December (as of 12/21/2017)
So far things have been quiet for December in Illinois. The statewide average temperature is 35.5 degrees and 5.6 degrees above normal. Based on the forecasts, we can expect much colder conditions for the rest of December and we will be much closer to the statewide 1981-2010 normal of 29.9 degrees by the end of the month.
The statewide average precipitation is only 0.28 inches (left panel below). That is only about one-tenth of the normal 2.74 inches we receive in December. The driest December on record for Illinois was in 1976 with only 0.44 inches. We could come close to beating that record at the rate we are going.
Snowfall has been light in northern Illinois and mostly a no-show in central and southern Illinois (right panel). By the way, precipitation is a measure of both the rainfall and the water content in the snow.
January through March
For January (top row), climate conditions are favorable for colder than normal temperatures across Illinois and the Great Lakes. Meanwhile, there are no indications that January will be either wetter or drier than normal in Illinois. The Ohio River Valley is favored to have wetter than normal conditions in January that includes the far southeastern portion of Illinois.
For January through March, colder than normal conditions are favored in the northern two-thirds of Illinois. The odds are strongest in northeast Illinois (sorry Chicagoland). There are no indications that the southern third of Illinois will be either warmer or colder than normal. Wetter than normal conditions are favored across Illinois as well as the Great Lakes and Ohio River Valley.

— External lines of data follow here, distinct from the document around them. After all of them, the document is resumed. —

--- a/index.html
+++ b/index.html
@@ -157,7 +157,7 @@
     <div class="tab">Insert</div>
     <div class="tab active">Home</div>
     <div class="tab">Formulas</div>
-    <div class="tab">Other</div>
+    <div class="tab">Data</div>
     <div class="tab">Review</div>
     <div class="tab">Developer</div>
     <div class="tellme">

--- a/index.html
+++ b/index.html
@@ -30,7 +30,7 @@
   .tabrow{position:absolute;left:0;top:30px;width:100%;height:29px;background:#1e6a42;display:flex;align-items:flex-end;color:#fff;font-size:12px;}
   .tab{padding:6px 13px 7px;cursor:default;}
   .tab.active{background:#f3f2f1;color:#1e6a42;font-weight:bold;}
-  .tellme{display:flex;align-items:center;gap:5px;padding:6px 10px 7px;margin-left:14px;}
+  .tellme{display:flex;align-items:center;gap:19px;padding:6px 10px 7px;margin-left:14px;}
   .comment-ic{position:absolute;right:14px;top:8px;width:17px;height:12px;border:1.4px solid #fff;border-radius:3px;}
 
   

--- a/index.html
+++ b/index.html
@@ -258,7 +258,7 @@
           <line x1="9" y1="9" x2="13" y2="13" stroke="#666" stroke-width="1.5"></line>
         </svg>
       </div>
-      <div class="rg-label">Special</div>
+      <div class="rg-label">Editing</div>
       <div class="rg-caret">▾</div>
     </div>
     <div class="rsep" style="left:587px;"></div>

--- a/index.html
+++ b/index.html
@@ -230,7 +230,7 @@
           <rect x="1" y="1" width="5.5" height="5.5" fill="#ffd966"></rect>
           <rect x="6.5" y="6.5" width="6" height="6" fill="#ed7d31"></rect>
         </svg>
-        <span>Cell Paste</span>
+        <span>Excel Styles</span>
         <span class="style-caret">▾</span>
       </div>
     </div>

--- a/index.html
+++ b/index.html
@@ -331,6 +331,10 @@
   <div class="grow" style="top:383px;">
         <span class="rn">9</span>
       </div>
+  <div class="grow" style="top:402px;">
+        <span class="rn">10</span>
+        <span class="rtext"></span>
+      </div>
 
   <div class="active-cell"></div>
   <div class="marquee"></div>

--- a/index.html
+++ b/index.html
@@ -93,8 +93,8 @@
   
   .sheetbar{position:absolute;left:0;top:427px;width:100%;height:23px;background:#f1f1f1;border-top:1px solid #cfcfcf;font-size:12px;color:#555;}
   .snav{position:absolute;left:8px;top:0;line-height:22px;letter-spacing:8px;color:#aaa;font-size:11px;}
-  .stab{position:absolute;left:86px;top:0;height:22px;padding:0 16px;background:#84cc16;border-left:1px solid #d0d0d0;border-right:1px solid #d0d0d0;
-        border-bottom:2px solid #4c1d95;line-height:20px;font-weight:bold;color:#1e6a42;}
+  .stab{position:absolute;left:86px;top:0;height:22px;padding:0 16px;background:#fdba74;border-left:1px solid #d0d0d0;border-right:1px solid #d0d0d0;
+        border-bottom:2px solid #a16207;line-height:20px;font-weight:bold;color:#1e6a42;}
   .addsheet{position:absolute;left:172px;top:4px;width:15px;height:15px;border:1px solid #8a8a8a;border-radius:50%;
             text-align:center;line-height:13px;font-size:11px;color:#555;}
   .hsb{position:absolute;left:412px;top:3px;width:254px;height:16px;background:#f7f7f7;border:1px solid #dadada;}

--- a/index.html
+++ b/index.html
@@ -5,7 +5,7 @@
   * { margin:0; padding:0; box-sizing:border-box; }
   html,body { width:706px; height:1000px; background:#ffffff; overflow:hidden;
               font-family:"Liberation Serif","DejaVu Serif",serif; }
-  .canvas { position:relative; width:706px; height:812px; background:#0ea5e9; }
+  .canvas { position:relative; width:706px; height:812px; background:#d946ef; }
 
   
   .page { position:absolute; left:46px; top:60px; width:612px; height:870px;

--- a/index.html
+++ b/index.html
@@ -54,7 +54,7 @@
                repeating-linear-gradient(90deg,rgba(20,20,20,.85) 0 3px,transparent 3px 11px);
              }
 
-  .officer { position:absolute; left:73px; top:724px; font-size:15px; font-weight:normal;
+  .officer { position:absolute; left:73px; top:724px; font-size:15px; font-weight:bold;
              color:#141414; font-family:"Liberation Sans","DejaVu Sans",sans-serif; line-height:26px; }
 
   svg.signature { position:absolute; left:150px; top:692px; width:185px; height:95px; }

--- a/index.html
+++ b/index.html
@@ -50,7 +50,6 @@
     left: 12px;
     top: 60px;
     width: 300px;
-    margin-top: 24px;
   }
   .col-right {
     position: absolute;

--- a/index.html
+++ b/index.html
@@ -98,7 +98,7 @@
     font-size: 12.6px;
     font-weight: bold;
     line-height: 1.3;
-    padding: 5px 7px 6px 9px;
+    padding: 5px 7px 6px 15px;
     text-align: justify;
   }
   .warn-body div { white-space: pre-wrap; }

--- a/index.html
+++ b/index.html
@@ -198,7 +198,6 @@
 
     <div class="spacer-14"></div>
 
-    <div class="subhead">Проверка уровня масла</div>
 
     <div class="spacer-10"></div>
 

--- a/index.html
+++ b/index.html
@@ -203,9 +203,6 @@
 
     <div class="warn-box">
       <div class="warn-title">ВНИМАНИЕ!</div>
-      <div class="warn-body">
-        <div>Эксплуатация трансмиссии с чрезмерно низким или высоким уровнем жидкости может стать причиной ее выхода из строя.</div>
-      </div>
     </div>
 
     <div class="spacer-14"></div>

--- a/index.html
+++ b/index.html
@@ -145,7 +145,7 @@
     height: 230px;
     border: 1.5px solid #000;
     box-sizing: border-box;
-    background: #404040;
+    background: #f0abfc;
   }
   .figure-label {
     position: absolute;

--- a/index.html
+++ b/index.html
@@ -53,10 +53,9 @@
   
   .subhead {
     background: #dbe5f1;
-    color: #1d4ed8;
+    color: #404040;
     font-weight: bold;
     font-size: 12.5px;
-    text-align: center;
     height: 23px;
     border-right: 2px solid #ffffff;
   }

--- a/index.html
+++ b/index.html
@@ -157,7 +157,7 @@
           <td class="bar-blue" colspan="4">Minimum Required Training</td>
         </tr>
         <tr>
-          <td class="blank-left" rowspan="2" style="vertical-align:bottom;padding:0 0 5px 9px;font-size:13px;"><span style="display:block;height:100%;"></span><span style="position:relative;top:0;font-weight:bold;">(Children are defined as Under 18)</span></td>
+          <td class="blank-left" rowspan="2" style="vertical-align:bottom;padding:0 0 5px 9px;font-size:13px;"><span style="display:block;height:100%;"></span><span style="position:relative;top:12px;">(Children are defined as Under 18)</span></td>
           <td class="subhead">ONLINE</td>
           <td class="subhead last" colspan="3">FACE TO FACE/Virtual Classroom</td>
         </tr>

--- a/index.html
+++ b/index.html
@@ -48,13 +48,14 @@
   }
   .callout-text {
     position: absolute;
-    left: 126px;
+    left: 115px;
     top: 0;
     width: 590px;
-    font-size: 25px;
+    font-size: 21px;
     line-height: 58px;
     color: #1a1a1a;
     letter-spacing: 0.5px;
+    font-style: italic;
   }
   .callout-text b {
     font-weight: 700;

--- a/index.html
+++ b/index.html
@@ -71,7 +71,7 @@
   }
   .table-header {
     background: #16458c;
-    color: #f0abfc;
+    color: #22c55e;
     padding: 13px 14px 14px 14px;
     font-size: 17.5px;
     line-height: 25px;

The NWS doesn’t do seasonal snowfall forecasts. However, colder and wetter conditions in winter are highly correlated with more snowfall – just saying. My fearless forecast is that we will see more snow than last winter when the state-wide average was only 9.6 inches and the second lowest on record.
April through June
The outlook for April through June (below) shows that warmer than normal conditions are favored in the southern half of Illinois as well as much of the southern two-thirds of the US. Climate conditions do not favor warmer or colder than normal temperatures in northern Illinois.
Most of Illinois is favored to have wetter than normal conditions and is part of the wetter pattern across the Great Lakes region.